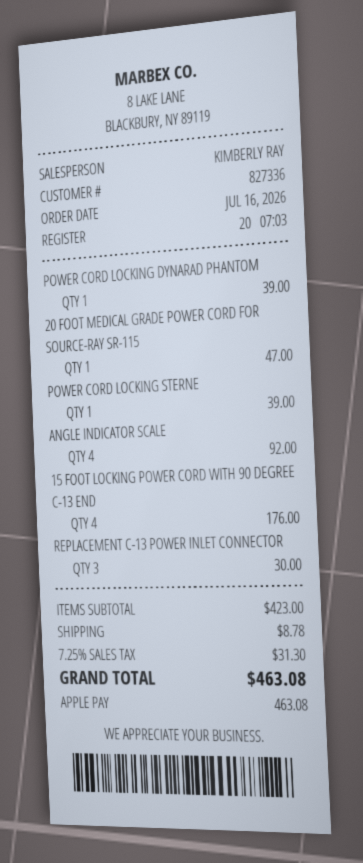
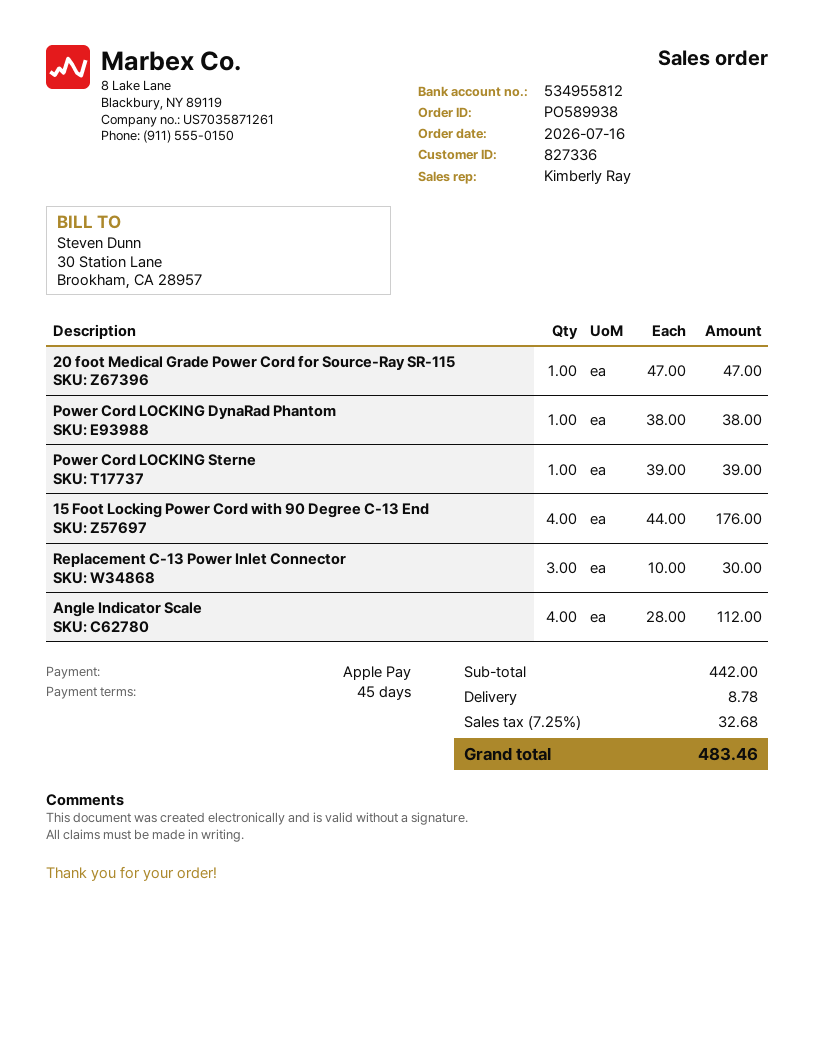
POWER CORD LOCKING DYNARAD PHANTOM: 1 for 39.00 -> 1 for 38.00
ANGLE INDICATOR SCALE: 4 for 92.00 -> 4 for 112.00
subtotal: 423.00 -> 442.00
tax: 7.25% = 31.30 -> 7.25% = 32.68
total: 463.08 -> 483.46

.....

Your copy of the entries must be exact and must contain no pictures.

- Response for this exercise
POWER CORD LOCKING DYNARAD PHANTOM: 1 for 39.00 -> 1 for 38.00
ANGLE INDICATOR SCALE: 4 for 92.00 -> 4 for 112.00
subtotal: 423.00 -> 442.00
tax: 7.25% = 31.30 -> 7.25% = 32.68
total: 463.08 -> 483.46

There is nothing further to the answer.